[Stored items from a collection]
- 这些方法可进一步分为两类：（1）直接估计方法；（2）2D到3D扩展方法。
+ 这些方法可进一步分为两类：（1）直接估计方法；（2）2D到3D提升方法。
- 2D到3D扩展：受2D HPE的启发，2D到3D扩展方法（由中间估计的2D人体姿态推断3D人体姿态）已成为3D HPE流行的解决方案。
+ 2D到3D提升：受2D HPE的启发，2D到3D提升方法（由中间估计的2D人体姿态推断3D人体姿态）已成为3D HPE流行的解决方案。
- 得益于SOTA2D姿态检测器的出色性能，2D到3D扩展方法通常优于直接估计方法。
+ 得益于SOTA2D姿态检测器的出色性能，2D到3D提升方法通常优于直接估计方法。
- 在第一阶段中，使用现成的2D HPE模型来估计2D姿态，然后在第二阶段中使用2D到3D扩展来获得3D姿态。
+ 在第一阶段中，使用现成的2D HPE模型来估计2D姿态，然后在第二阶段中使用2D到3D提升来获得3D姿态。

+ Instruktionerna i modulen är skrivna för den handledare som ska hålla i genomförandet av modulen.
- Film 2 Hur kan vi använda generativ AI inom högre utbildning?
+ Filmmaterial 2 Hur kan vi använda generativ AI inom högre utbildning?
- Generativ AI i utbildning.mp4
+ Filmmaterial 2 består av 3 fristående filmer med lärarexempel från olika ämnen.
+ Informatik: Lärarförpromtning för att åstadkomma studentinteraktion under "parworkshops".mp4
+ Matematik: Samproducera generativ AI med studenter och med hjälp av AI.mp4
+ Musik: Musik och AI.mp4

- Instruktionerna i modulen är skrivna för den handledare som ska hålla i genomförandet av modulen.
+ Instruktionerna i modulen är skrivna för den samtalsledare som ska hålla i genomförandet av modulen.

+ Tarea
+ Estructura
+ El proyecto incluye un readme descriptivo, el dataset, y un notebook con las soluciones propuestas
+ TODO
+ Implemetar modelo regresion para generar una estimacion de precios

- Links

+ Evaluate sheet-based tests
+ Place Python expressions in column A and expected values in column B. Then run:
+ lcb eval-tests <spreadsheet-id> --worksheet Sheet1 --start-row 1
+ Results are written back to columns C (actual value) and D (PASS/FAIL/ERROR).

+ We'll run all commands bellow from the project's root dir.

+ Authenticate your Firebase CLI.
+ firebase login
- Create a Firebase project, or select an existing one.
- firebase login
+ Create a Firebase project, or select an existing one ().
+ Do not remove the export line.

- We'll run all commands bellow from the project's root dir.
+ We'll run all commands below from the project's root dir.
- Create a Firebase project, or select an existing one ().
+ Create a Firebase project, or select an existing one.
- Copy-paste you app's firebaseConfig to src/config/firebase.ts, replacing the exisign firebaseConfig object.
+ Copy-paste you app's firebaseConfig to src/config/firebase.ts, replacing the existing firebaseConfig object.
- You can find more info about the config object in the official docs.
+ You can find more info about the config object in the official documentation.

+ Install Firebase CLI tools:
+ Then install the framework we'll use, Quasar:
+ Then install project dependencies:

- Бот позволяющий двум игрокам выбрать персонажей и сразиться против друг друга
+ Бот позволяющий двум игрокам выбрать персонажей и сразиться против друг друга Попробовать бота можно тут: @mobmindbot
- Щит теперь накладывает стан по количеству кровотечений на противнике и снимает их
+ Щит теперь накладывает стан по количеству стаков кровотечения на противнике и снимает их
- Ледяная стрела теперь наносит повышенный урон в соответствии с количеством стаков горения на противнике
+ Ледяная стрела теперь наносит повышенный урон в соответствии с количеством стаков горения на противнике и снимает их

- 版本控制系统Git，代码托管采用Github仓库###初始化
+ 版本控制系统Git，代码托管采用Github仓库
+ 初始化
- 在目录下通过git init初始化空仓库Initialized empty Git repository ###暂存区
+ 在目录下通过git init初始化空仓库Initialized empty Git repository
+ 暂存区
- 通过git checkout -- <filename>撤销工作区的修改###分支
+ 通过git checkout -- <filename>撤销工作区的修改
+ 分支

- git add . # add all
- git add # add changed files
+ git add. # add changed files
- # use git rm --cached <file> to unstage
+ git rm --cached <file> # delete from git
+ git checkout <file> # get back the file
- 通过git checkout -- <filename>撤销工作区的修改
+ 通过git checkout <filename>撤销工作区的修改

*TASK PROMPT*
The answer must consist of every line from the records above that holds "выбрать".

*SOLUTION FOR THIS EXERCISE*
- Бот позволяющий двум игрокам выбрать персонажей и сразиться против друг друга
+ Бот позволяющий двум игрокам выбрать персонажей и сразиться против друг друга Попробовать бота можно тут: @mobmindbot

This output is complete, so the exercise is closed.